Fifty seven minutes ago I burnt your picture.
That was fifty-six minutes nine seconds before I started writing this
Sixty four minutes from when I realized I had lost all peace
And I hate repeating myself; but what is this?
How was that; who dares to speak?
My fingers are typing while my mind says ‘hold your piece’
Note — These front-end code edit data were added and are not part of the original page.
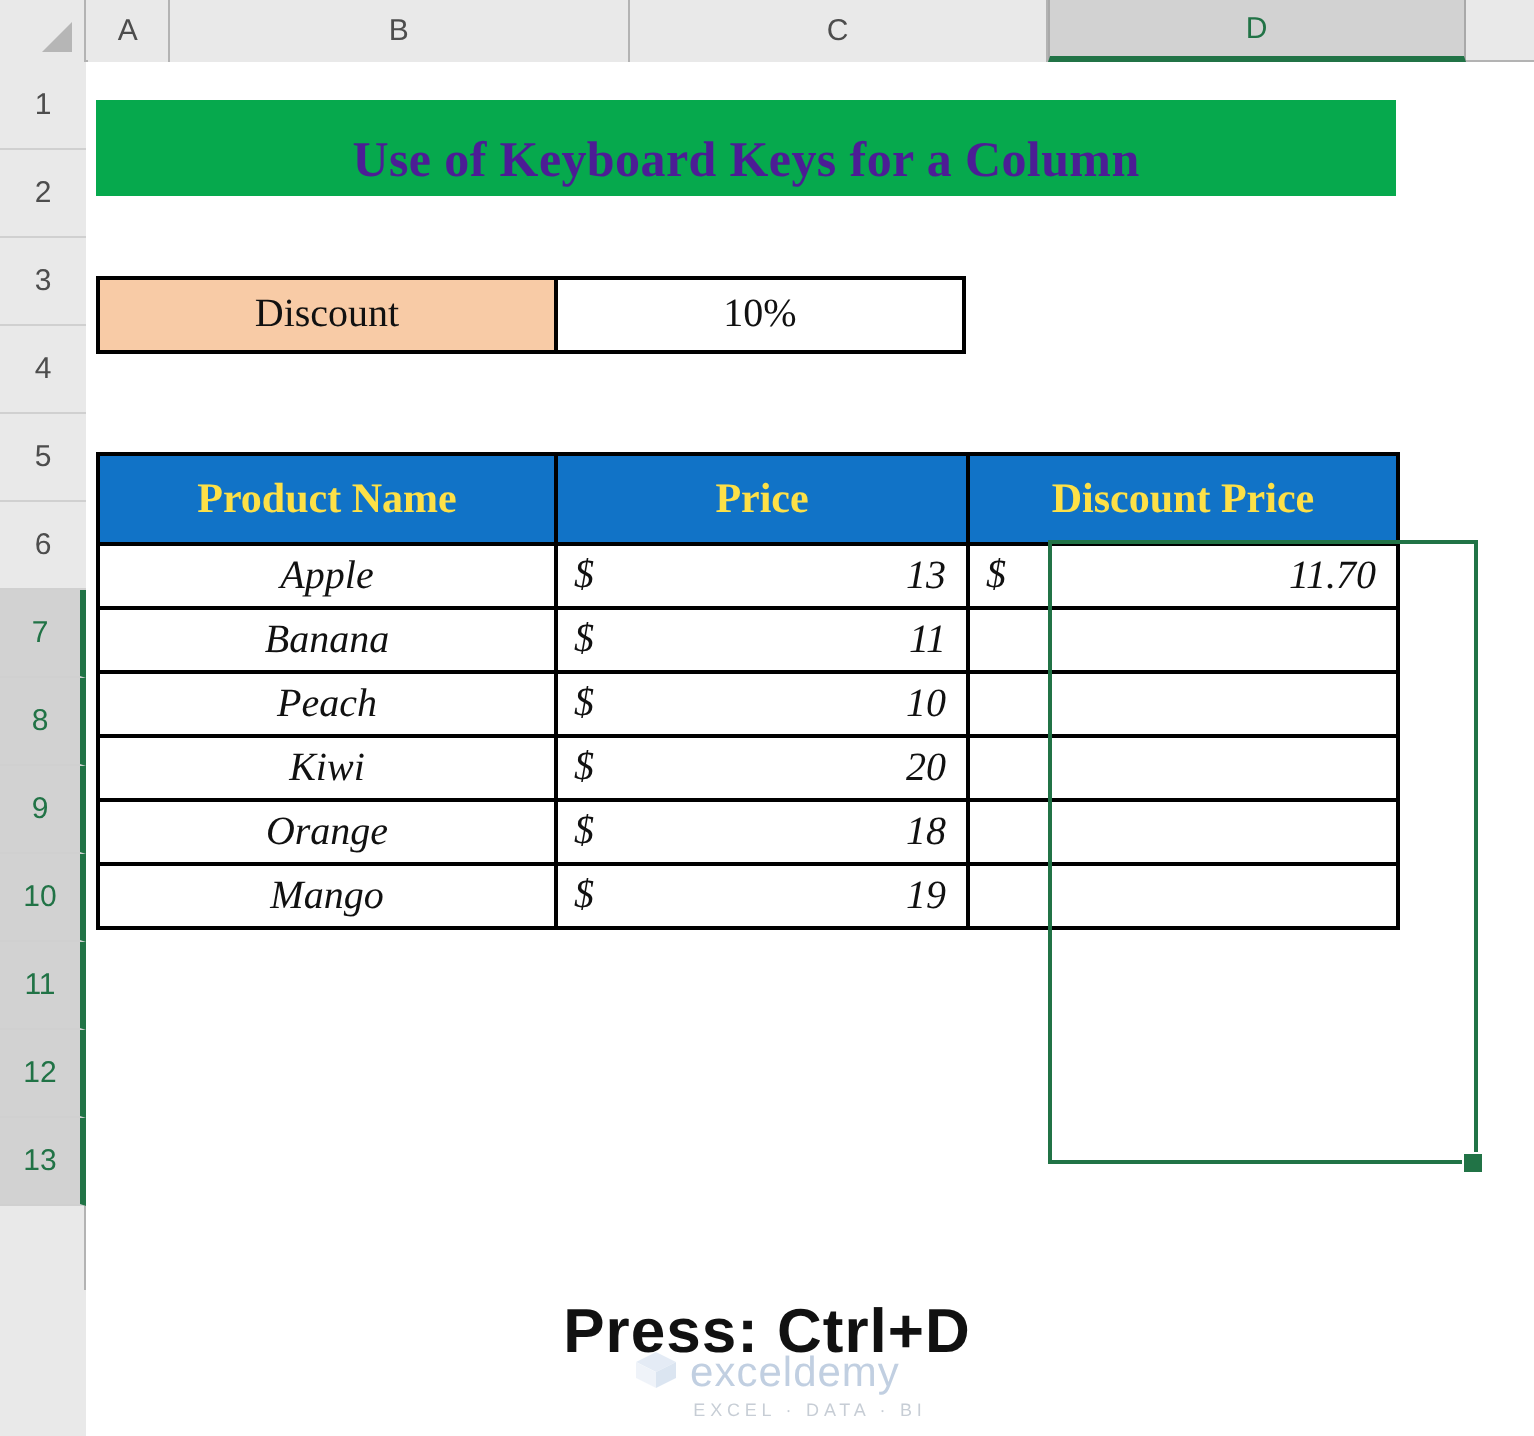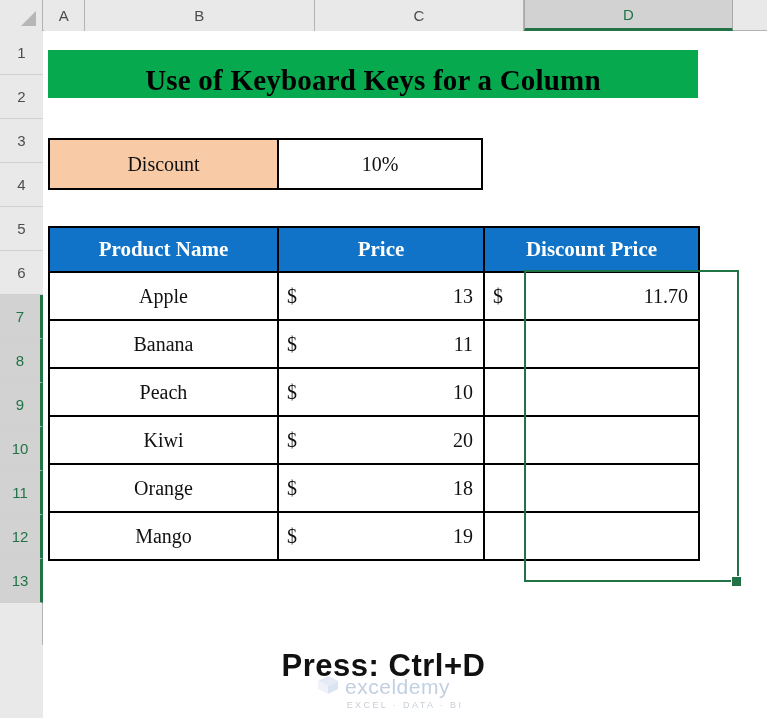"Use of Keyboard Keys for" #title-banner span { color: #000000 -> #4c1d95; font-size: 29px -> 25px }
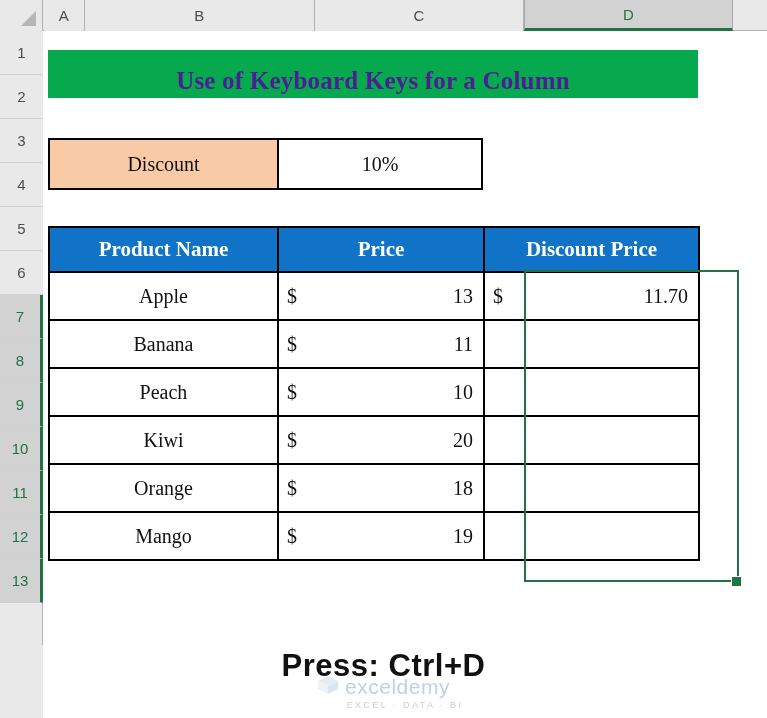"Discount" #discount-row { height: 52px -> 39px }
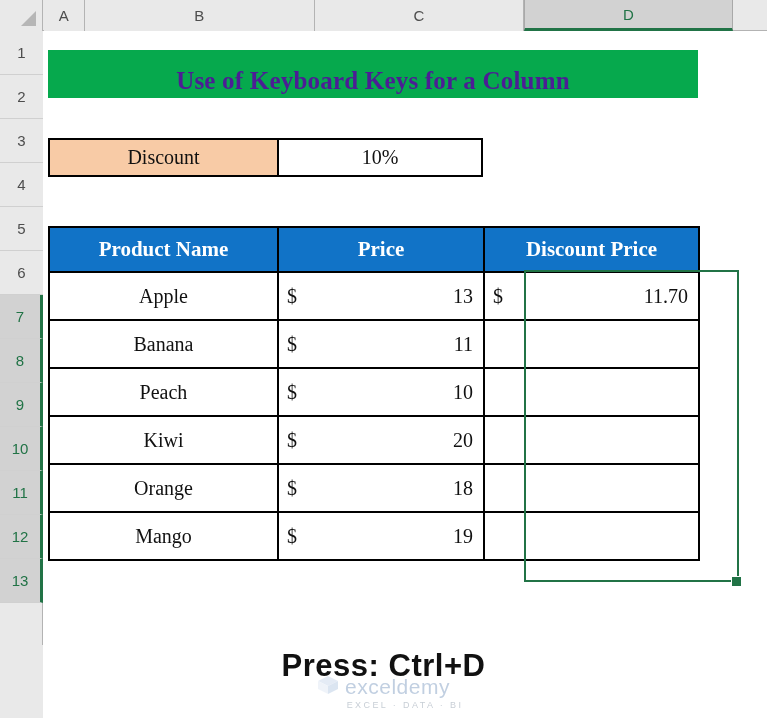"Product Name" #data-table th { color: #ffffff -> #fde047 }
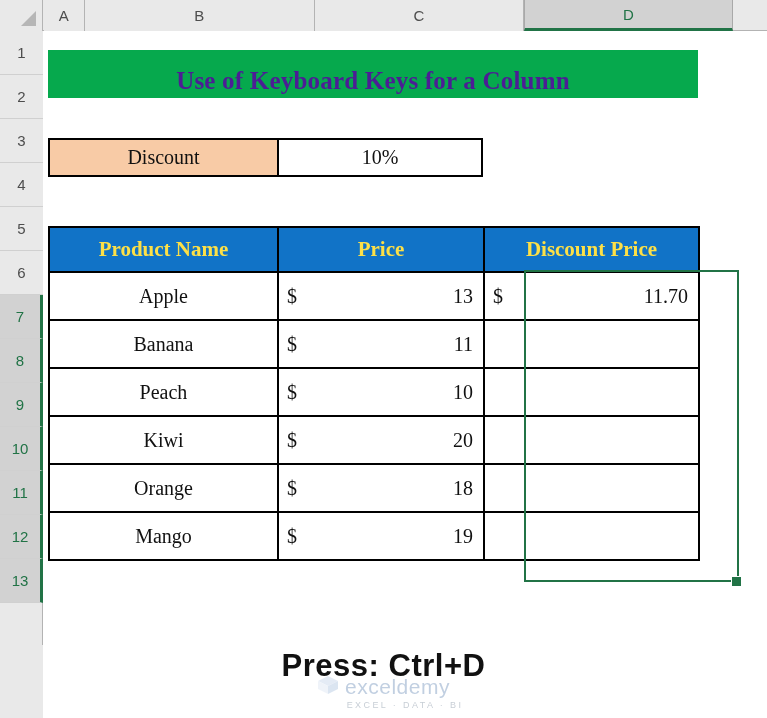"Apple" #data-table td { font-style: none -> italic; height: 48px -> 32px }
Forty-four minutes ago I hurt those fingers
I hurt them because I was burning your letters
Your cards; all those little pink flowers
All the sparkles and confetti showers
But could not burn the memory of reading them hour after hour
I burnt my sheets two minutes after that
Because I wanted to get rid of your perfume
My sister looked at me and laughed; I looked at her and fumed,
Then asked for vinegar with which to scrub my room
Thirty-nine minutes; thirty nine minutes of hearing you speak,
Two hours of seeing your fingerprints on my walls
Your scent is driving me crazy; I want to run,
But no matter where I go you always seem to come
Twenty-one minutes ago I burnt those shirts;
The green one and the yellow; and also the vest
Then fifteen minutes ago I wanted to rest,
But went and got a Calypso bottle first
My room looks like a war zone; smoking and bereft
Scattered; looking lonely like graves of green berets
The walls are clean though; sparkling and new,
Seems like I burned the last thing I could find of you.